• Task: In the records below, find the line containing "rgb(0, 170, 0);" and retype it and every line after it exactly, adding nothing.

• Source material:
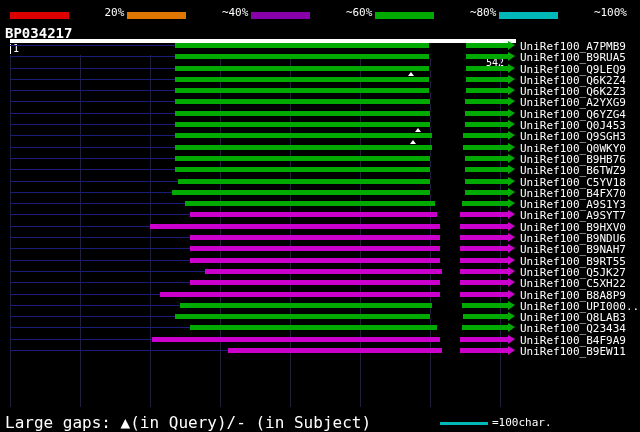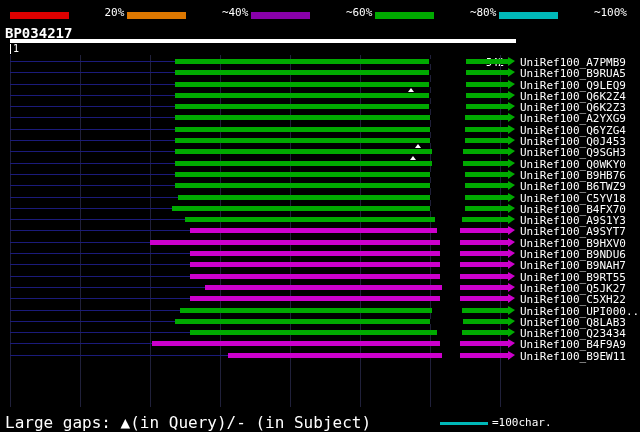--- a/index.html
+++ b/index.html
@@ -16,7 +16,7 @@
              font-size:10px;line-height:10px;margin-top:14px;}
   .grid{position:absolute;left:10px;top:55px;width:506px;height:352px;
         background:repeating-linear-gradient(90deg,#20203a 0 1px,transparent 1px 70px);}
-  .rows{position:absolute;left:0;top:56px;width:640px;}
+  .rows{position:absolute;left:0;top:40px;width:640px;}
   .row{position:relative;height:11.3px;}
   .leader{position:absolute;left:10px;top:5px;height:1px;}
   .bar{position:absolute;top:3px;height:5px;}

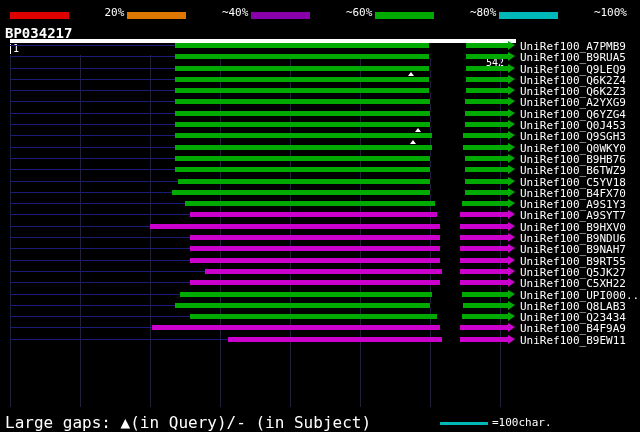--- a/index.html
+++ b/index.html
@@ -211,6 +211,13 @@
         <div class="rlabel">UniRef100_C5XH22</div>
       </div>
       <div class="row">
+        <div class="leader" style="width: 150px; background: rgb(27, 27, 122);"></div>
+        <div class="bar" style="--c: #cc00cc; background: rgb(204, 0, 204); left: 160px; width: 348px;">
+          <i class="gap" style="left: 280px; width: 20px;"></i>
+        </div>
+        <div class="rlabel">UniRef100_B8A8P9</div>
+      </div>
+      <div class="row">
         <div class="leader" style="width: 170px; background: rgb(27, 27, 122);"></div>
         <div class="bar" style="--c: #00aa00; background: rgb(0, 170, 0); left: 180px; width: 328px;">
           <i class="gap" style="left: 252px; width: 30px;"></i>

• Answer for this exercise:
         <div class="bar" style="--c: #00aa00; background: rgb(0, 170, 0); left: 180px; width: 328px;">
           <i class="gap" style="left: 252px; width: 30px;"></i>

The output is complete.